#### [What the task asks]
Repeat the data exactly, every last line of it.

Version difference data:
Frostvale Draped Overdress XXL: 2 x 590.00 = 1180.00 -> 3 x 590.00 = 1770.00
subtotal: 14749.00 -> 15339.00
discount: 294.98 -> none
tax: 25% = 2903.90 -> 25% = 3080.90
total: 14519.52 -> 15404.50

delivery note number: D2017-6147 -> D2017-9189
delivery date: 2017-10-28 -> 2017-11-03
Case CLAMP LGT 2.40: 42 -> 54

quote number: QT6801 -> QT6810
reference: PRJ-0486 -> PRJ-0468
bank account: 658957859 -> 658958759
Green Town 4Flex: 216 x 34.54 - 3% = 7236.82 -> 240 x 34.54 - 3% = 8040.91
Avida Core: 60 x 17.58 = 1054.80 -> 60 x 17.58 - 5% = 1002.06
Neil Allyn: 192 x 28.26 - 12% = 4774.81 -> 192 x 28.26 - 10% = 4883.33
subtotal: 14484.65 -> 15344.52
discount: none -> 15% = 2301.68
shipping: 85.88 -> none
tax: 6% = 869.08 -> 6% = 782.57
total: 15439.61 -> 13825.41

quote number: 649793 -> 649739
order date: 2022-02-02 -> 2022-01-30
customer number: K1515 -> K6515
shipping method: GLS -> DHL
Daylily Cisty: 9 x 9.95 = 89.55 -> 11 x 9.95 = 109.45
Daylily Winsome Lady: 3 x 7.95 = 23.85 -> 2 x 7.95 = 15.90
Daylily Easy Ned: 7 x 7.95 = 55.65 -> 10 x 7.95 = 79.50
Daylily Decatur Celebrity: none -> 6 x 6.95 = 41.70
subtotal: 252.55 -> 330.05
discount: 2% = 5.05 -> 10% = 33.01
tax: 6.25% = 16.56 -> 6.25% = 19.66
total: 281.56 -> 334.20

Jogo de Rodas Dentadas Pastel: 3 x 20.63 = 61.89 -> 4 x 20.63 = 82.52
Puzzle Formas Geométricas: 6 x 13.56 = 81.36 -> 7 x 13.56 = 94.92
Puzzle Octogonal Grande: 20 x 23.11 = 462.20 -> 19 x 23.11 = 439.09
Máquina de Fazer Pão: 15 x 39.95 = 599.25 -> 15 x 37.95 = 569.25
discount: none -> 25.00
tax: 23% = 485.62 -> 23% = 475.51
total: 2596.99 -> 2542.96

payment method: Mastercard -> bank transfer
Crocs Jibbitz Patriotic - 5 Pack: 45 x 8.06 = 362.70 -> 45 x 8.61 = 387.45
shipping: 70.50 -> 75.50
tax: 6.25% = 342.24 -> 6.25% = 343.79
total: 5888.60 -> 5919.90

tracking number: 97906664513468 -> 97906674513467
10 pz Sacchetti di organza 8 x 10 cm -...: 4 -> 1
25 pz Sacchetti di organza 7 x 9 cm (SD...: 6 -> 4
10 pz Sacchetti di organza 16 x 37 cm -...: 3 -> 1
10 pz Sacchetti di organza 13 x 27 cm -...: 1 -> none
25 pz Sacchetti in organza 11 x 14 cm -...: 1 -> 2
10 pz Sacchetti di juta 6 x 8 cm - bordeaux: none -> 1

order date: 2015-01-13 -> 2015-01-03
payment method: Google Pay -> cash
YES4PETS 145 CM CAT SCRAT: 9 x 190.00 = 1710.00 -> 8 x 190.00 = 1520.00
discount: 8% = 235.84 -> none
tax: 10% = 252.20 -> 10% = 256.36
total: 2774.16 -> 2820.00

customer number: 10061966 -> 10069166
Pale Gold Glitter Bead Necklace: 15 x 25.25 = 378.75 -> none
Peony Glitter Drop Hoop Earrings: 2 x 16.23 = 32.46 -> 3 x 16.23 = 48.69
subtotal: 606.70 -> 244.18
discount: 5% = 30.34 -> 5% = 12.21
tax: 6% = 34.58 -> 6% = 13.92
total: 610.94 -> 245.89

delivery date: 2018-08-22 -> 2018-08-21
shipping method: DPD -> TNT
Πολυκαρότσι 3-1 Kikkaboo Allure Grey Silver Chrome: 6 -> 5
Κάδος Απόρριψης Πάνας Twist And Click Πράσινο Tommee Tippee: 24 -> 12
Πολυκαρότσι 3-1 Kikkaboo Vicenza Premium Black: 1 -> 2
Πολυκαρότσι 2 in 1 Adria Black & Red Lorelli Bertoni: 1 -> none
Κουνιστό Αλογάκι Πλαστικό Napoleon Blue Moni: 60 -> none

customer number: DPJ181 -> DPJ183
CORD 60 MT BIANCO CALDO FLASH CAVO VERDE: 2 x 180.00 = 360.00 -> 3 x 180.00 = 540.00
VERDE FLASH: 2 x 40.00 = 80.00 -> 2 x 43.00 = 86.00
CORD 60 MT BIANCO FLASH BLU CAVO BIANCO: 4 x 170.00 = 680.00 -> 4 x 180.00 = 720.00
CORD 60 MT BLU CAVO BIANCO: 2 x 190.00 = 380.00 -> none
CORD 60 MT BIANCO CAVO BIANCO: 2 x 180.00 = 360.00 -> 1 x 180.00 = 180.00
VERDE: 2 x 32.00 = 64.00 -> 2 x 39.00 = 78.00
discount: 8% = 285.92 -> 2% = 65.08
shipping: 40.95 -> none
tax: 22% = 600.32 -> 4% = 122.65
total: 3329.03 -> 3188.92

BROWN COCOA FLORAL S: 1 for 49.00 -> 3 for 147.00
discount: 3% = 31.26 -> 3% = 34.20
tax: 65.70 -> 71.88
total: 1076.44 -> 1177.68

#### [Task answer]
Frostvale Draped Overdress XXL: 2 x 590.00 = 1180.00 -> 3 x 590.00 = 1770.00
subtotal: 14749.00 -> 15339.00
discount: 294.98 -> none
tax: 25% = 2903.90 -> 25% = 3080.90
total: 14519.52 -> 15404.50

delivery note number: D2017-6147 -> D2017-9189
delivery date: 2017-10-28 -> 2017-11-03
Case CLAMP LGT 2.40: 42 -> 54

quote number: QT6801 -> QT6810
reference: PRJ-0486 -> PRJ-0468
bank account: 658957859 -> 658958759
Green Town 4Flex: 216 x 34.54 - 3% = 7236.82 -> 240 x 34.54 - 3% = 8040.91
Avida Core: 60 x 17.58 = 1054.80 -> 60 x 17.58 - 5% = 1002.06
Neil Allyn: 192 x 28.26 - 12% = 4774.81 -> 192 x 28.26 - 10% = 4883.33
subtotal: 14484.65 -> 15344.52
discount: none -> 15% = 2301.68
shipping: 85.88 -> none
tax: 6% = 869.08 -> 6% = 782.57
total: 15439.61 -> 13825.41

quote number: 649793 -> 649739
order date: 2022-02-02 -> 2022-01-30
customer number: K1515 -> K6515
shipping method: GLS -> DHL
Daylily Cisty: 9 x 9.95 = 89.55 -> 11 x 9.95 = 109.45
Daylily Winsome Lady: 3 x 7.95 = 23.85 -> 2 x 7.95 = 15.90
Daylily Easy Ned: 7 x 7.95 = 55.65 -> 10 x 7.95 = 79.50
Daylily Decatur Celebrity: none -> 6 x 6.95 = 41.70
subtotal: 252.55 -> 330.05
discount: 2% = 5.05 -> 10% = 33.01
tax: 6.25% = 16.56 -> 6.25% = 19.66
total: 281.56 -> 334.20

Jogo de Rodas Dentadas Pastel: 3 x 20.63 = 61.89 -> 4 x 20.63 = 82.52
Puzzle Formas Geométricas: 6 x 13.56 = 81.36 -> 7 x 13.56 = 94.92
Puzzle Octogonal Grande: 20 x 23.11 = 462.20 -> 19 x 23.11 = 439.09
Máquina de Fazer Pão: 15 x 39.95 = 599.25 -> 15 x 37.95 = 569.25
discount: none -> 25.00
tax: 23% = 485.62 -> 23% = 475.51
total: 2596.99 -> 2542.96

payment method: Mastercard -> bank transfer
Crocs Jibbitz Patriotic - 5 Pack: 45 x 8.06 = 362.70 -> 45 x 8.61 = 387.45
shipping: 70.50 -> 75.50
tax: 6.25% = 342.24 -> 6.25% = 343.79
total: 5888.60 -> 5919.90

tracking number: 97906664513468 -> 97906674513467
10 pz Sacchetti di organza 8 x 10 cm -...: 4 -> 1
25 pz Sacchetti di organza 7 x 9 cm (SD...: 6 -> 4
10 pz Sacchetti di organza 16 x 37 cm -...: 3 -> 1
10 pz Sacchetti di organza 13 x 27 cm -...: 1 -> none
25 pz Sacchetti in organza 11 x 14 cm -...: 1 -> 2
10 pz Sacchetti di juta 6 x 8 cm - bordeaux: none -> 1

order date: 2015-01-13 -> 2015-01-03
payment method: Google Pay -> cash
YES4PETS 145 CM CAT SCRAT: 9 x 190.00 = 1710.00 -> 8 x 190.00 = 1520.00
discount: 8% = 235.84 -> none
tax: 10% = 252.20 -> 10% = 256.36
total: 2774.16 -> 2820.00

customer number: 10061966 -> 10069166
Pale Gold Glitter Bead Necklace: 15 x 25.25 = 378.75 -> none
Peony Glitter Drop Hoop Earrings: 2 x 16.23 = 32.46 -> 3 x 16.23 = 48.69
subtotal: 606.70 -> 244.18
discount: 5% = 30.34 -> 5% = 12.21
tax: 6% = 34.58 -> 6% = 13.92
total: 610.94 -> 245.89

delivery date: 2018-08-22 -> 2018-08-21
shipping method: DPD -> TNT
Πολυκαρότσι 3-1 Kikkaboo Allure Grey Silver Chrome: 6 -> 5
Κάδος Απόρριψης Πάνας Twist And Click Πράσινο Tommee Tippee: 24 -> 12
Πολυκαρότσι 3-1 Kikkaboo Vicenza Premium Black: 1 -> 2
Πολυκαρότσι 2 in 1 Adria Black & Red Lorelli Bertoni: 1 -> none
Κουνιστό Αλογάκι Πλαστικό Napoleon Blue Moni: 60 -> none

customer number: DPJ181 -> DPJ183
CORD 60 MT BIANCO CALDO FLASH CAVO VERDE: 2 x 180.00 = 360.00 -> 3 x 180.00 = 540.00
VERDE FLASH: 2 x 40.00 = 80.00 -> 2 x 43.00 = 86.00
CORD 60 MT BIANCO FLASH BLU CAVO BIANCO: 4 x 170.00 = 680.00 -> 4 x 180.00 = 720.00
CORD 60 MT BLU CAVO BIANCO: 2 x 190.00 = 380.00 -> none
CORD 60 MT BIANCO CAVO BIANCO: 2 x 180.00 = 360.00 -> 1 x 180.00 = 180.00
VERDE: 2 x 32.00 = 64.00 -> 2 x 39.00 = 78.00
discount: 8% = 285.92 -> 2% = 65.08
shipping: 40.95 -> none
tax: 22% = 600.32 -> 4% = 122.65
total: 3329.03 -> 3188.92

BROWN COCOA FLORAL S: 1 for 49.00 -> 3 for 147.00
discount: 3% = 31.26 -> 3% = 34.20
tax: 65.70 -> 71.88
total: 1076.44 -> 1177.68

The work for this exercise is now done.